McCullough again speaking to the Senate of Texas committee, a little over a year later.
And so asymptomatic transmission of Covid-19: barely registrable or comprising more than 50 percent of all transmissions? Barely there or driving the pandemic??
During
most of the year 2020 I was saying to a small number of friends in New York: “If
you have no symptoms and if you are well do not get tested. Give all attention
to symptoms.” It was my instinct. (Two of those friends told me their primary care
physicians in New York told them the same thing.) So it was a
little interesting, to me, to hear WHO Technical Lead Van Kerkhove also say (in the
same press briefing—the one that generated the brouhaha, June 8 2020):
What
we really want to be focused on is following the symptomatic cases. If we
followed all of the symptomatic cases, because we know that this is a
respiratory pathogen, it passes from an individual through infectious droplets.

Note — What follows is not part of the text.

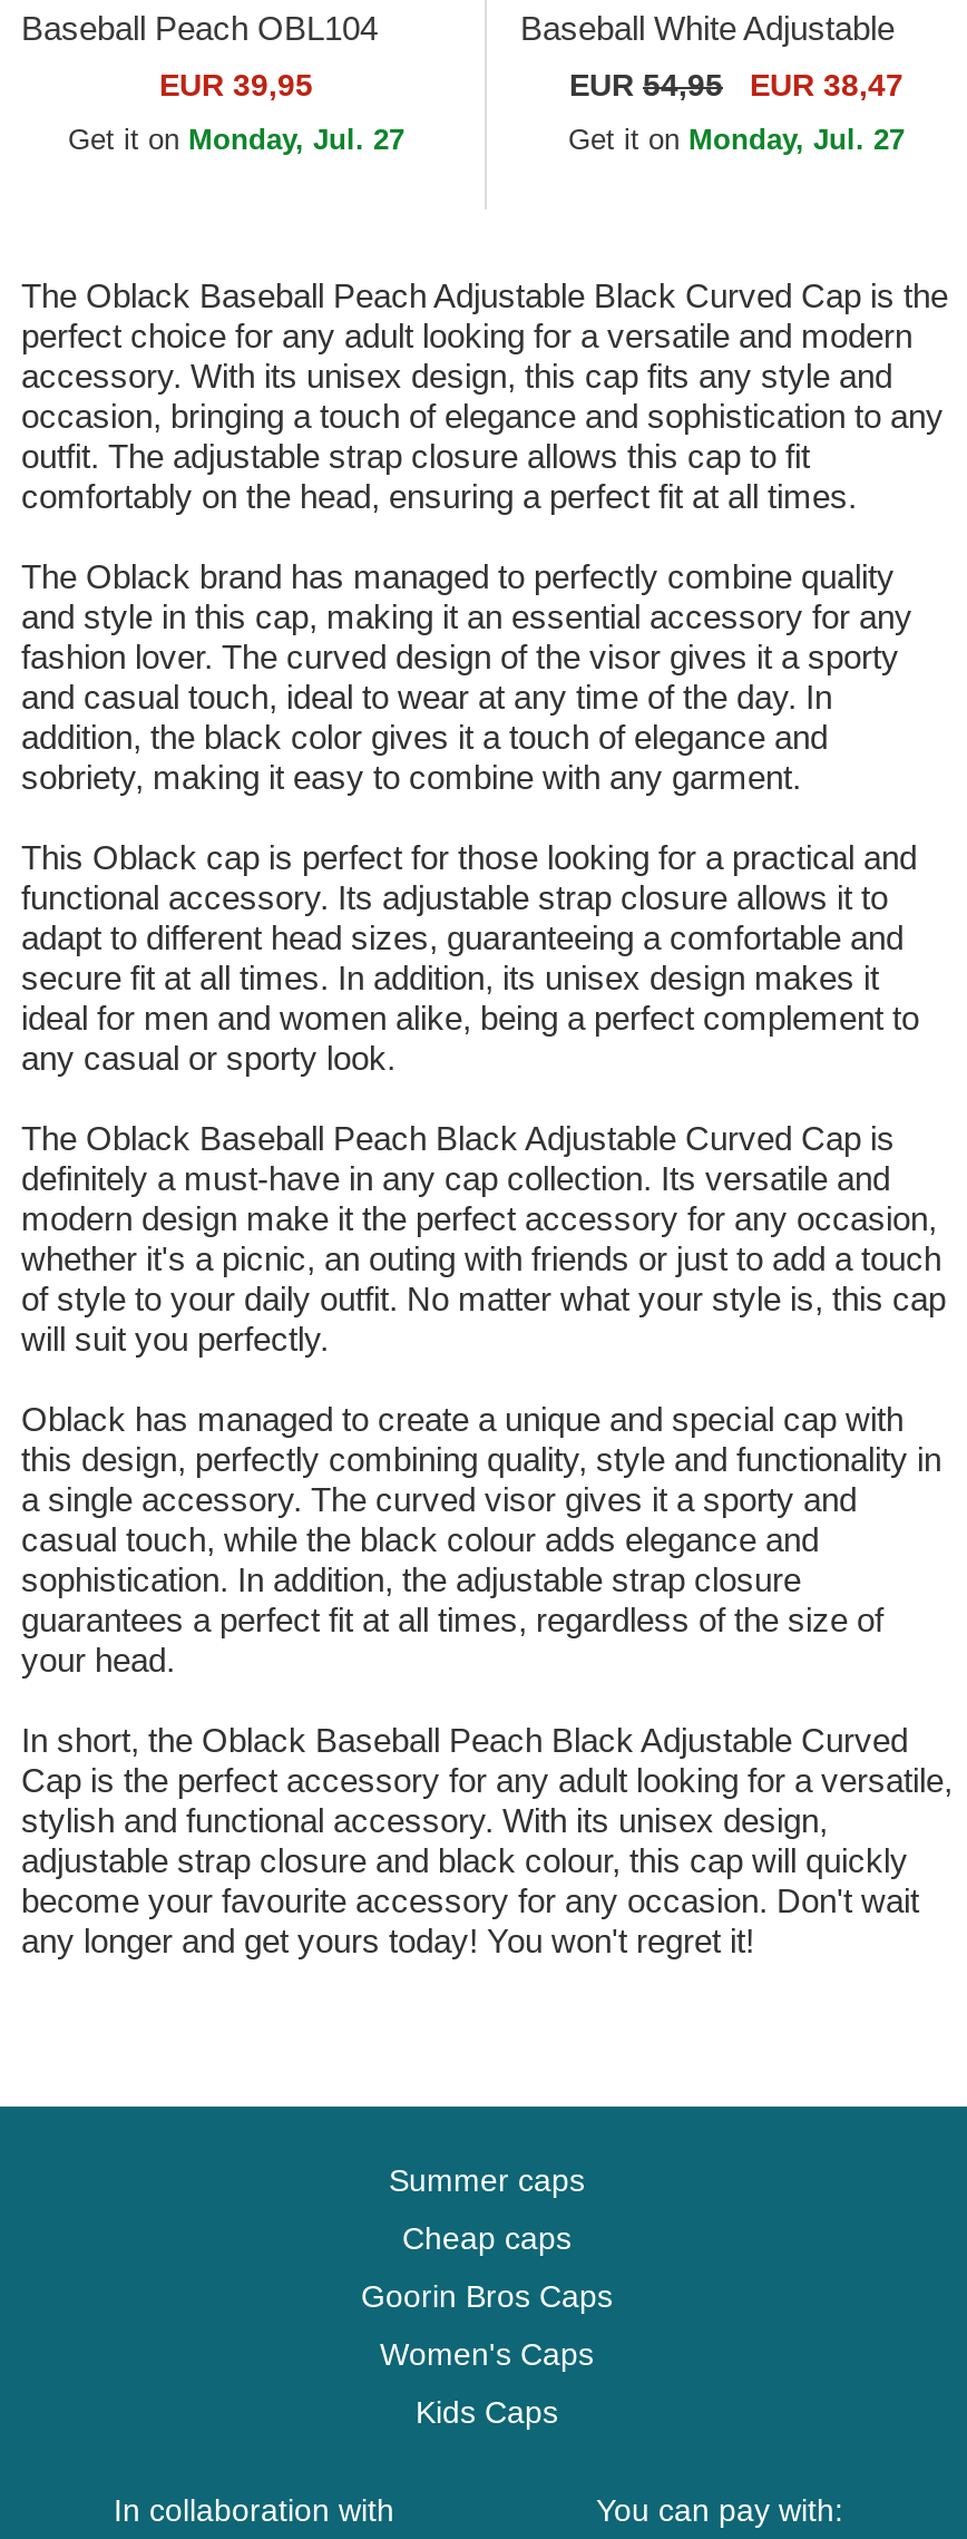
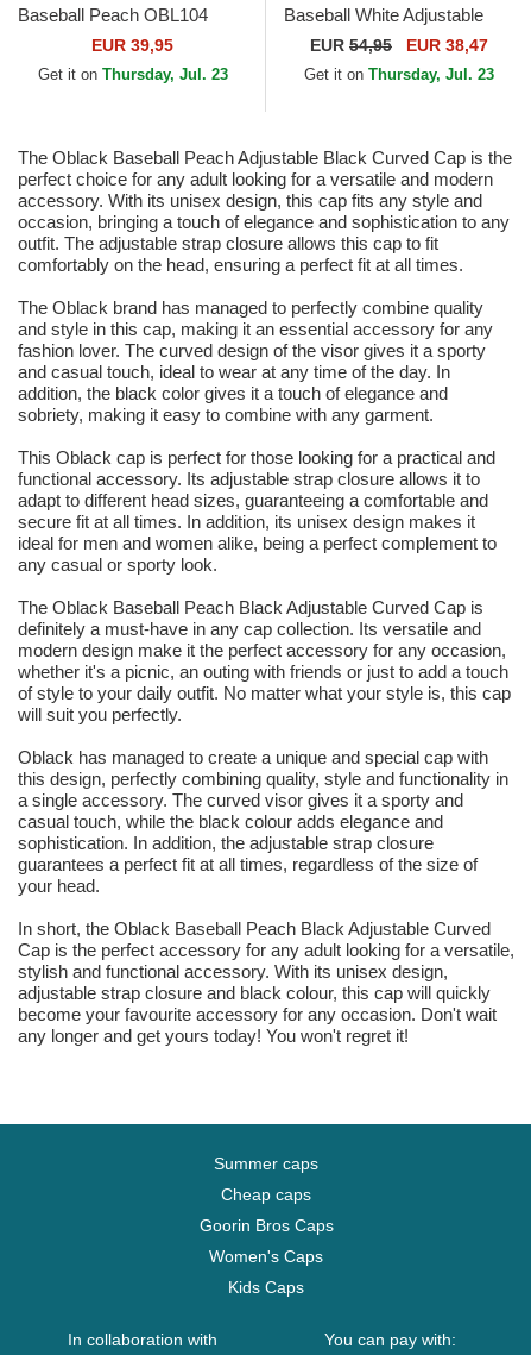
[68,123,404,157] Get it on Monday, Jul. 27 -> [37,66,227,84] Get it on Thursday, Jul. 23
[568,123,905,157] Get it on Monday, Jul. 27 -> [304,66,494,84] Get it on Thursday, Jul. 23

If we actually followed all of the symptomatic cases, isolated those cases,
followed the contacts and quarantined those contacts, we would drastically
reduce [the spread of illness]. I would love to be able to give a proportion of
how much transmission we would actually stop—but it would be a drastic
reduction in transmission. If we could focus on that I think we would do very
very well in terms of suppressing transmission. But from the data we have it
still seems to be rare that an asymptomatic person actually transmits onward to
a secondary individual.
My friend Y., a hospital nurse, has said, in the context of acute respiratory infectious illness, again and again: When someone is sick focus on symptoms. Focus on symptoms—case by case. Focus on symptoms—and lessening them.
Give
all to love—per Emerson. And give all to symptom awareness, the symptomatic case, the
symptomatic patient. It is pragmatic. What is an asymptomatic case
anyway (in respect of Covid-19)? It is the patient in whom there has been
Covid infection (arguably)—and in whom viral activity is at or close to extinction. Absence
of symptoms is meaningful. It is my understanding as well that testing the entirely asymptomatic
(for Covid-19) is madcap. (Testing the symptomatic is problematic and yields questionable
results.)
I would not necessarily or not so much share in Van Kerkhove’s
belief in contact tracing. It is my understanding that contact tracing
(in respect of Covid-19) is exceptionally madcap. Mimsy were the borogoves. Contact
tracing, which would for most participants entail use of mobile phone apps, is—oh yes, that’s where you come
into contact with someone who tests positive a small number of days later and
you must then self-quarantine for 14 days. At the end of 14 days you go out again—and
come into contact again with someone who tests positive a few days later. You
must then self-quarantine again, for 14 days. Sounds perfectly do-able.
Per CDC, the website: “Contact
tracing helps protect you, your family, and your community by letting people
know they may have been exposed to COVID-19 and should monitor their health for
signs and symptoms of COVID-19.” What was that? Pablum? Do you think?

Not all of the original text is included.